- Route of LA 131 highlighted in red

Route information
- Maintained by Louisiana DOTD
- Length: 6.803 mi (10.948 km)
- Existed: 1955 renumbering–present
- Tourist routes: National Scenic Byway: Great River Road

Major junctions
- South end: LA 15 at St. Genevieve
- North end: US 84 / US 425 in Vidalia

Location
- Country: United States
- State: Louisiana
- Parishes: Concordia

Highway system
- Louisiana State Highway System; Interstate; US; State; Scenic;
| ← LA 130 |  | → LA 132 |

= Louisiana Highway 131 =

State highway in Louisiana, United States

Louisiana Highway 131 (LA 131) is a state highway located in Concordia Parish, Louisiana. It runs 6.80 mi in a southwest to northeast direction from LA 15 in St. Genevieve to U.S. Highway 84 (US 84) and U.S. Highway 425 (US 425) in Vidalia.

The route parallels the west bank of the Mississippi River, which forms the border between Louisiana and Mississippi. It connects Vidalia, the parish seat, with LA 15 southwest of town. Vidalia lies directly opposite the river from Natchez, Mississippi, the two being connected via the Natchez–Vidalia Bridge on US 84/US 425.

Originally a longer route that followed an overall north–south direction, LA 131 was truncated in favor of an extension of LA 15. Though it now runs in a more diagonal fashion and carries no directional banners, the route still performs a north–south travel function and is treated in the state highway system as such.

==Route description==
From the south, LA 131 begins at an intersection with LA 15 in St. Genevieve. LA 15 parallels the Mississippi River north through points such as Deer Park and, upon reaching the junction with LA 131, turns to the northwest toward Ferriday. LA 131 proceeds straight ahead, curving eastward with the river through a rural area toward Vidalia, the parish seat of Concordia Parish. After 5.2 mi, LA 131 crosses the town limit and intersects LA 3180 (J. Logan Sewell Drive), which connects with US 84 and US 425 on the west side of town.

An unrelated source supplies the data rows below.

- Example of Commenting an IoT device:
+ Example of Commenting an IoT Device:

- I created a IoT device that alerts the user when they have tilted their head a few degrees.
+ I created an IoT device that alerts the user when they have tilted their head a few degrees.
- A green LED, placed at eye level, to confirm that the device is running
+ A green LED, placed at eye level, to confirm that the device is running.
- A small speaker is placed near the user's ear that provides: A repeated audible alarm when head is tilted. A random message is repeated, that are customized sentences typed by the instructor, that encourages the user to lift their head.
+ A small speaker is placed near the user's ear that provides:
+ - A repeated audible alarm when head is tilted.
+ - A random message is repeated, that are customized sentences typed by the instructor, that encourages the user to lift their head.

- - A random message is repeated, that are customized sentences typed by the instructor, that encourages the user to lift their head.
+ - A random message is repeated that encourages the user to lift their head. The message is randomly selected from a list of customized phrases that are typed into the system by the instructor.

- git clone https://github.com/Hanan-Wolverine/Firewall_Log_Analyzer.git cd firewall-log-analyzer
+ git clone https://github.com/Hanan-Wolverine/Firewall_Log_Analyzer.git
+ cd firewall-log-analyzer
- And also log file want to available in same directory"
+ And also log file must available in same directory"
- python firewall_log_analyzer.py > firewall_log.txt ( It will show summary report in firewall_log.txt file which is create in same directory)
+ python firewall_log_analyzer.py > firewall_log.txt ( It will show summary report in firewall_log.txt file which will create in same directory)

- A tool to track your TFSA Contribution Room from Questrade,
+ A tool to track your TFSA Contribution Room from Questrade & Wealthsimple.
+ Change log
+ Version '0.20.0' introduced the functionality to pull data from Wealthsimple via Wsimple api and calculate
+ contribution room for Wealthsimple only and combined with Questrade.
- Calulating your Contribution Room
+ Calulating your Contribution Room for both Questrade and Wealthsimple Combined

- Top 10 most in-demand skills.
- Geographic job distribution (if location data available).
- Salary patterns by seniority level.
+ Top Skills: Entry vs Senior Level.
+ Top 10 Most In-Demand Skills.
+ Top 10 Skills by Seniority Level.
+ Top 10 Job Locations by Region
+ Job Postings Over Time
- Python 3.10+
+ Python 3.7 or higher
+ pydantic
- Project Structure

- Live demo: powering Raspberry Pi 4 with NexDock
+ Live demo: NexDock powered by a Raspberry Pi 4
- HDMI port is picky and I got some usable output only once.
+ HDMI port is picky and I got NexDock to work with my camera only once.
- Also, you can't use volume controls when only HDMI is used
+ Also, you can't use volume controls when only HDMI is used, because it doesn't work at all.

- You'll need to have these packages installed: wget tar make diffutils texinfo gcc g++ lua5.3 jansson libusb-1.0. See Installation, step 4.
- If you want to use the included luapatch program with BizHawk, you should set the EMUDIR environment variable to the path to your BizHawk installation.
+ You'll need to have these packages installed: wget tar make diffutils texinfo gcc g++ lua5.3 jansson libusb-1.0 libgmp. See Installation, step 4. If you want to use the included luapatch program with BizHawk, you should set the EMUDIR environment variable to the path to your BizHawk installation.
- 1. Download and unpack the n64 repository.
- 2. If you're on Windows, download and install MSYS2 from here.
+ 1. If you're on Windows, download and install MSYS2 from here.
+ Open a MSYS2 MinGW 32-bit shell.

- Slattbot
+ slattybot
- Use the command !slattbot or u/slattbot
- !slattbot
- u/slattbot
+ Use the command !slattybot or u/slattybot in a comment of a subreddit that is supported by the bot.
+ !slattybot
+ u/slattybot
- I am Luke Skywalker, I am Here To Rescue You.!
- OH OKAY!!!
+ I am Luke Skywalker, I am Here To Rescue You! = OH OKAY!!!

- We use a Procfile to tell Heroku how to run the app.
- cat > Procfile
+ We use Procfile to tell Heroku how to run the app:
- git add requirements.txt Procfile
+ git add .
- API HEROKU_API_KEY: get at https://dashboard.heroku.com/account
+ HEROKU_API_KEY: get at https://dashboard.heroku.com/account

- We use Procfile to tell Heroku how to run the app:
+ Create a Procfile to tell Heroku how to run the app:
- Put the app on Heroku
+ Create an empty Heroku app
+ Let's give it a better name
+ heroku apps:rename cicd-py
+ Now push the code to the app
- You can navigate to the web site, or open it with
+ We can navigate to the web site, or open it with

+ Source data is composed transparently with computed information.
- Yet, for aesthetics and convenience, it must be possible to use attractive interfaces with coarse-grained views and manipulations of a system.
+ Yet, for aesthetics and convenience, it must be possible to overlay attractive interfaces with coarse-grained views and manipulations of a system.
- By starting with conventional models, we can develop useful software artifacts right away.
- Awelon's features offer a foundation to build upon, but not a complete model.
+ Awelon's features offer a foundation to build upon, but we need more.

LA 131 enters Vidalia on Martin Luther King Avenue and curves to the northeast, passing through a largely residential area. After 1.6 mi, the route ends at an intersection with US 84-425 (Carter Street), the main highway through Vidalia. The northern terminus of LA 131 is located 0.2 mi from the foot of the Mississippi River Bridge, which crosses the state line into Natchez, Mississippi. US 84 and US 425 run concurrently between Natchez and Ferriday, 8.7 mi to the northwest.

===Route classification and data===
The route is classified by the Louisiana Department of Transportation and Development (La DOTD) as a rural major collector from the southern terminus to a point near LA 3180 and as an urban collector from there to the northern terminus. The average daily traffic volume in 2013 is reported as 3,400 for the majority of the route, with a slightly lower figure of 3,200 in Vidalia between Gillespie Street and the northern terminus. The route has a posted speed limit within Vidalia of 45 mph from LA 3180 to Gillespie Street, reduced to 35 mph from there to the northern terminus. LA 131 is an undivided two-lane highway for its entire length.

LA 131 is a small part of the ten-state Great River Road, which is designated as a National Scenic Byway.

==History==
In the original Louisiana Highway system in use between 1921 and 1955, the modern LA 131 made up the northern portion of State Route 49. Route 49 was designated in 1921 by an act of the state legislature, roughly following the present LA 15 corridor southward along the Mississippi River from Vidalia to a point south of Shaw. It was projected to continue across the Lower Old River to Route 30 (the current LA 418) near Torras, but this section of the roadway was never constructed during the pre-1955 era.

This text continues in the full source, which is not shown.